Priest: What public transportation to that area currently exists? Do you have an idea of how you’re going to get your fellow council members to support funding public transportation, funding Trinity Metro more?
Beck: Right now, there’s a dash that operates and Trinity Metro does operate a bus service, their bus service in and around the West 7th area. I don’t know that it’s conducive for use because of the timing, when service starts and when service ends, for that particular district. I think that you have a city council that has more members than it did previously that are truly committed to public transportation and a public transit system. And so to that end, I hope to work with my colleagues to prioritize public transportation in the future. But again, those are tough decisions, tough conversations, because money is a finite resource. We have to be good stewards of our residents. How do you balance an affordable tax rate with the needs of a rapidly growing city? That’s going to take prioritization. We are going to really need to look at how we prioritize what we’re spending and what we’re putting in our budgets and our bond packages.
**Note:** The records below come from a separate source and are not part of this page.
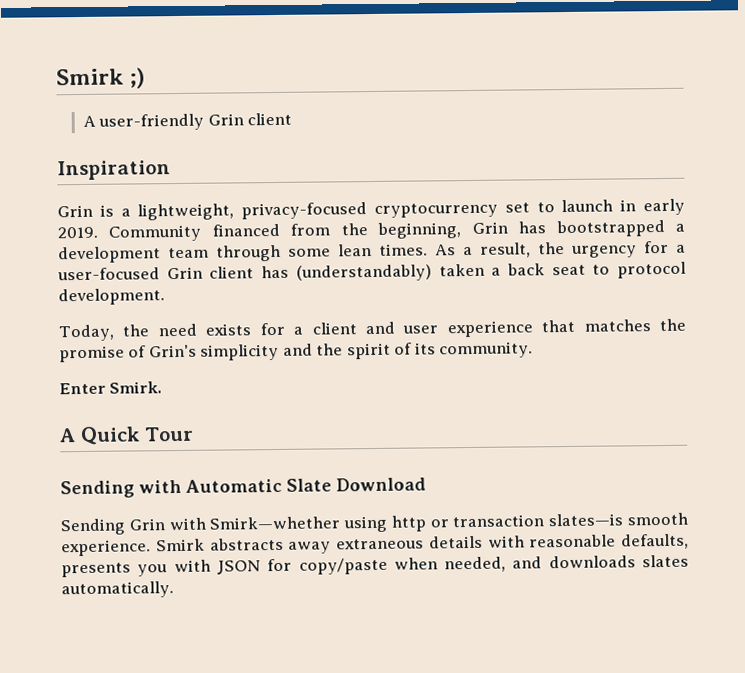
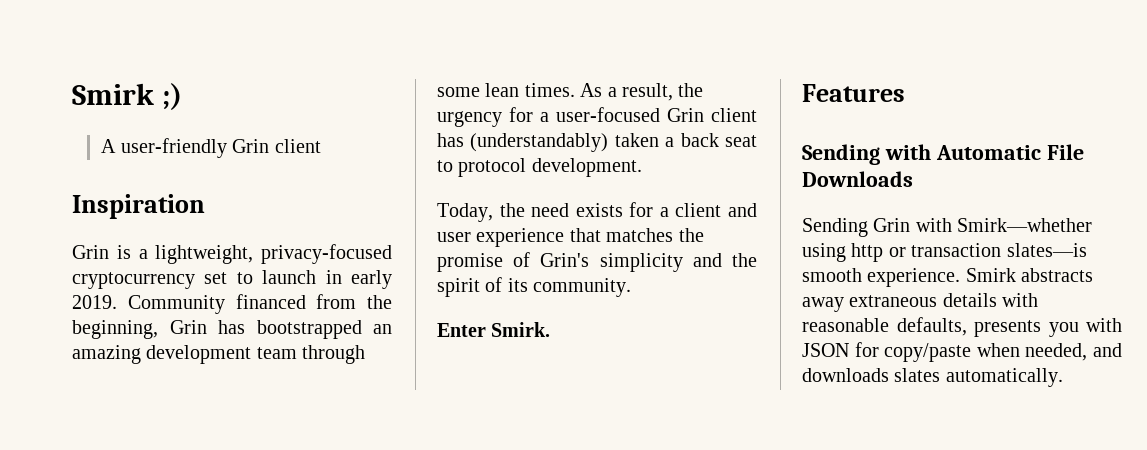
[675,223,686,232] a -> [373,324,392,334] [72,345,141,364] an amazing
[59,426,195,446] A Quick Tour -> [802,84,905,102] Features
[286,477,426,492] Slate Download -> [1046,144,1084,160] [802,171,913,187] File Downloads

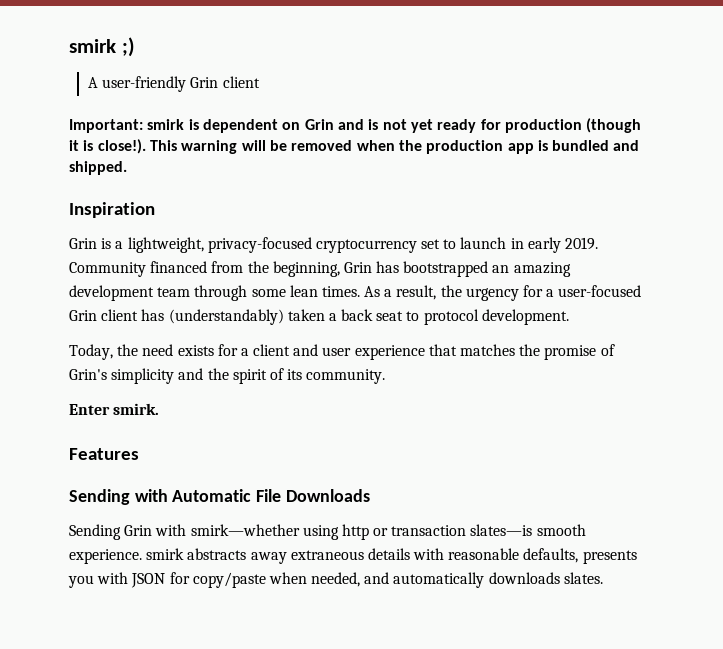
[72,83,154,105] Smirk -> [69,39,116,53] smirk
(321, 146) none -> [69,118,642,133] [69,139,640,154] [69,161,127,175] // Important: smirk is dependent on Grin and is not yet ready for production (though it is close!). This warning will be removed when the production app is bundled and shipped.
[491,322,551,337] Smirk. -> [113,403,160,415] smirk.
[957,218,1093,232] Smirk—whether -> [190,524,300,536] smirk—whether
[965,268,1016,282] Smirk -> [146,548,185,560] smirk
[802,368,1063,387] downloads slates automatically. -> [393,572,603,588] automatically downloads slates.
Priest: The cruising ordinance was taken off of the Aug. 17 City Council meeting agenda. Do you think that ordinance is dead, or do you expect it to come back before the City Council?
Beck: Honestly, I don’t know. I haven’t had a conversation with (City Manager) David Cooke as to why it was pulled off the agenda.
Priest: Is there any more information you want about the ordinance before you vote on it, if you get to vote on it?
Beck: Yeah, I asked for some additional data before we took a vote for not just my benefit, but the benefit of my colleagues and the community to make sure that we’re making a decision that’s grounded in fact-based evidence.
Priest: What data points were you looking for, number of tickets or crashes?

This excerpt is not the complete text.